▼

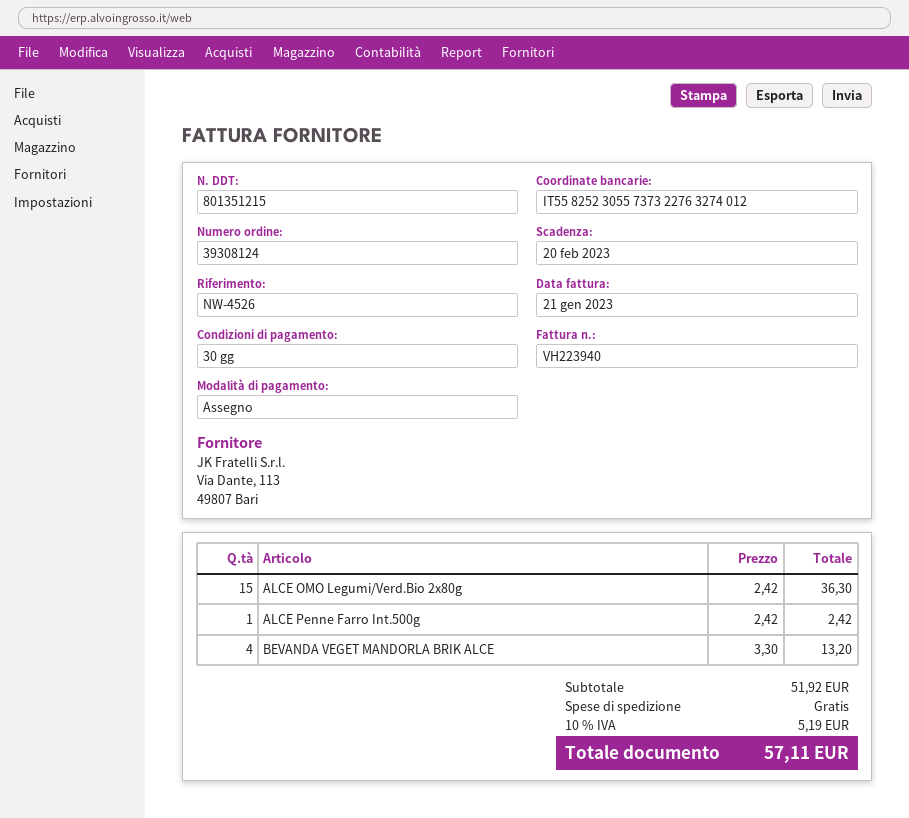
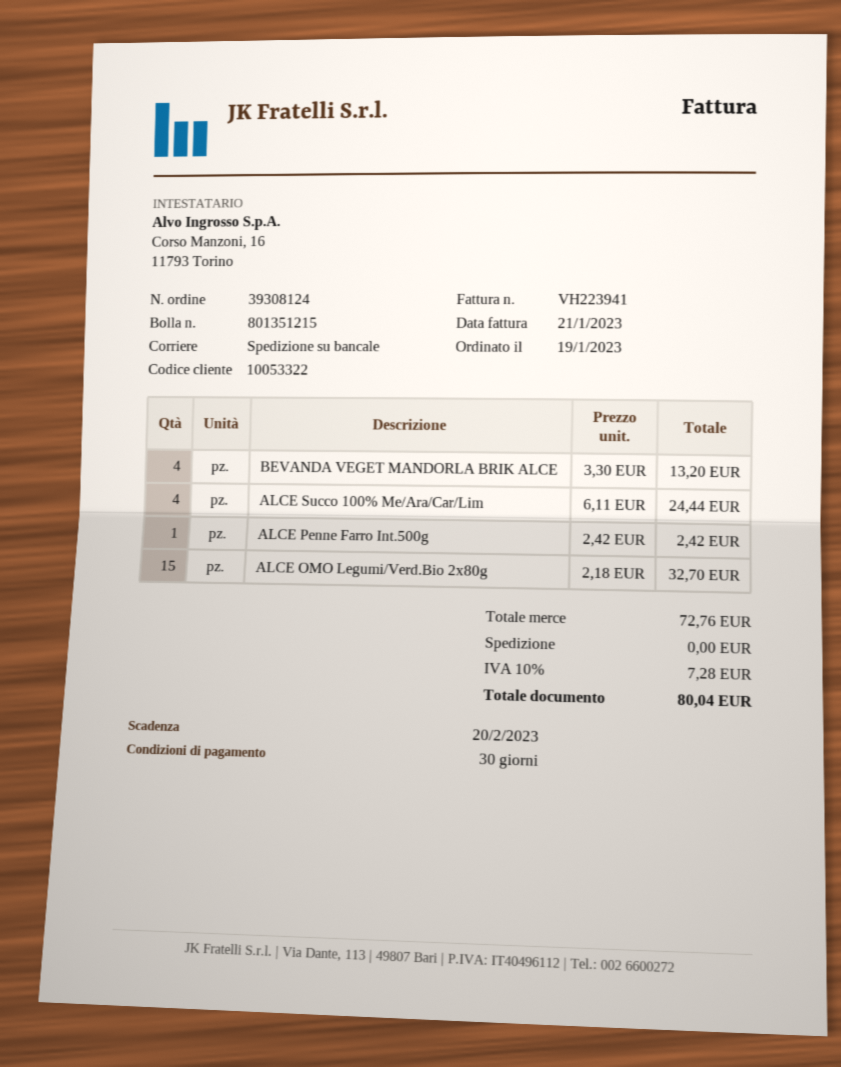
invoice number: VH223940 -> VH223941
ALCE OMO Legumi/Verd.Bio 2x80g: 15 x 2.42 = 36.30 -> 15 x 2.18 = 32.70
ALCE Succo 100% Me/Ara/Car/Lim: none -> 4 x 6.11 = 24.44
subtotal: 51.92 -> 72.76
tax: 10% = 5.19 -> 10% = 7.28
total: 57.11 -> 80.04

▲

#### EXERCISE DIRECTIONS:
Produce an exact transcription of the lines from the one containing "subtotal: 51.92 -> 72.76" through the end of the records, both included, and no other lines.

#### EXPECTED ANSWER:
subtotal: 51.92 -> 72.76
tax: 10% = 5.19 -> 10% = 7.28
total: 57.11 -> 80.04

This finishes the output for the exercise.